Nyles Morgan vs. Jordon Brown/Michael Carter
Morgan continues to have a strong season, with the Irish rushing defense having allowed just one touchdown in the first five games. Leading the way with 41 tackles is Morgan, who has also managed to make his presence felt against opposing passers and has also forced a fumble.
Brown and Carter have amassed two-thirds of the Tar Heel rushing yardage this year and crossed the goal line a total of eight times. Brown also happens to lead North Carolina in receptions with 20, which will make him the key player among this duo to watch.
Equanimeous St. Brown vs. M.J. Stewart
After being under the radar in the first three games of 2017, St. Brown has begun to emerge and is hopefully poised to recapture the magic that made him one of last season’s few bright spots. Over the past two games, he’s had seven grabs for 103 yards. Against Miami on Saturday, he caught all three of his passes on a single drive, including his second touchdown reception. His defender was also flagged for pass interference on another play during that series.

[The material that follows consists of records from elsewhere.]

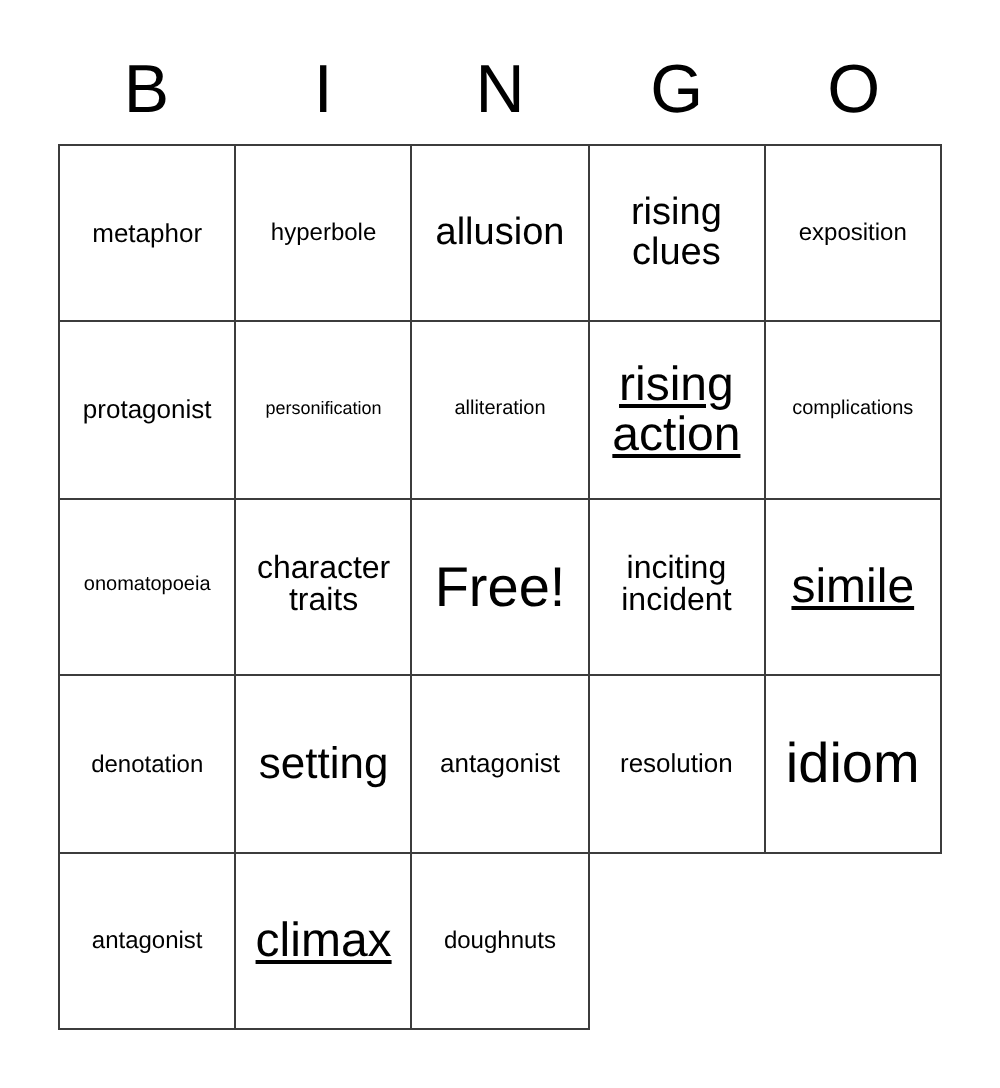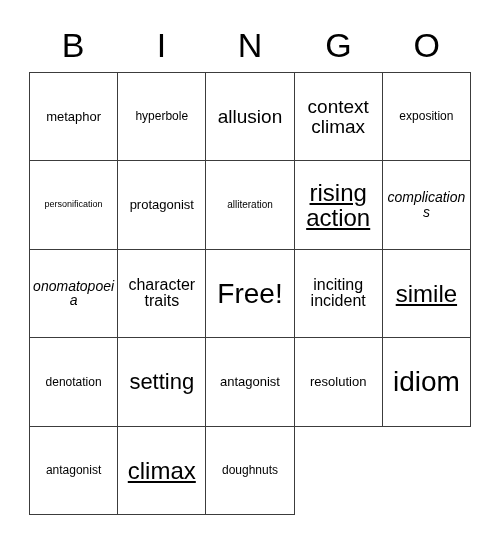"context climax" span.cell-text { text: context climax -> rising clues }
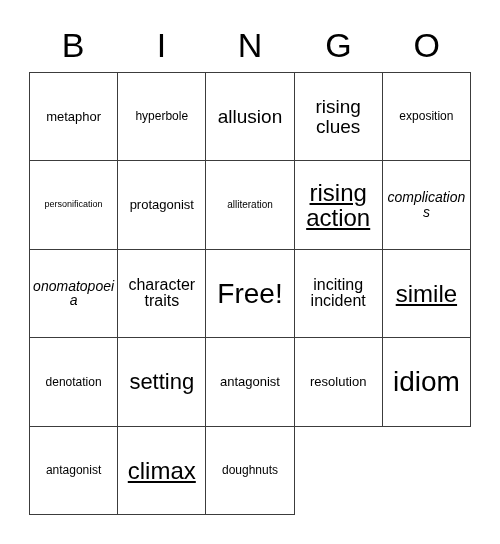"personification" div.cell { order: before "protagonist" -> after "protagonist" }
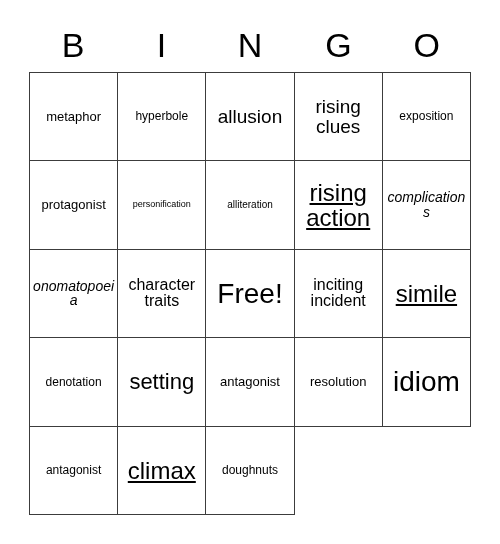"complications" .fs-s { font-size: 14px -> 10px; font-style: italic -> none }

Stewart passed up the chance to enter the NFL Draft last April and remains one of the standouts in the North Carolina secondary. At 6-feet and 205 pounds, Stewart gives away five inches in height to St. Brown, though he tends to be active all around the field. He’s matured from some early missteps in his collegiate career and has five pass breakups, four tackles-for-loss and even a pair of sacks so far this year.
Notre Dame Defense vs. Chazz Surratt
Picking up four victories in the first five games has been the byproduct of solid defense that’s helped the Irish limit touchdowns when opposing squads reach the red zone. Forcing turnovers has also been helped the Notre Dame offense convert those opposing mistakes into 70 points.
Surratt has thrown for nearly 1,000 yards and is also mobile enough to make things dicey for Irish defenders. He’s only thrown two interceptions in his 128 pass attempts, though he sometimes forces the ball into coverage when pressed. Keeping the pressure on throughout the game will limit his chances of having a say in manufacturing an upset.
Tommy Kraemer/Robert Hainsey vs. Malik Carney
The tandem of Kraemer and Hainsey continue to improve in sharing time at right tackle They’ll be facing a player who ranks among the best among North Carolina defenders at trapping ballcarriers behind the line. Improvement when it comes to reducing the number of false starts since the start of the season for Notre Dame is one indication of the duo’s success, with another simply being the team’s offensive output.
Carney has shown the ability this year to either get to the quarterback or makes things difficult for them, collecting 1.5 sacks and a trio of quarterback hurries. Since protecting Wimbush is part of the job description for Kraemer and Hainsey, keeping him – or Ian Book in potentially his first career start – upright and mobile means keeping Carney in check.
The hope is that during the early evening hours of Saturday, the Irish will be sporting a 5-1 record and with two weeks to prepare for what’s likely to be their stiffest challenge of the season. That would be the USC Trojans, who saw their dream of an undefeated season end with a loss at conference rival Washington State last Friday and can’t afford another defeat. Otherwise, their national title hopes disappear.
The Trojans are looking to regroup with a pair of home games next on their schedule. This Saturday, they host Oregon State, followed by an October 14 clash against Utah. Notre Dame can’t afford another loss either if they want to be in consideration for the national title. The Irish have won three of the last five meetings in this longstanding rivalry, including the last two in South Bend.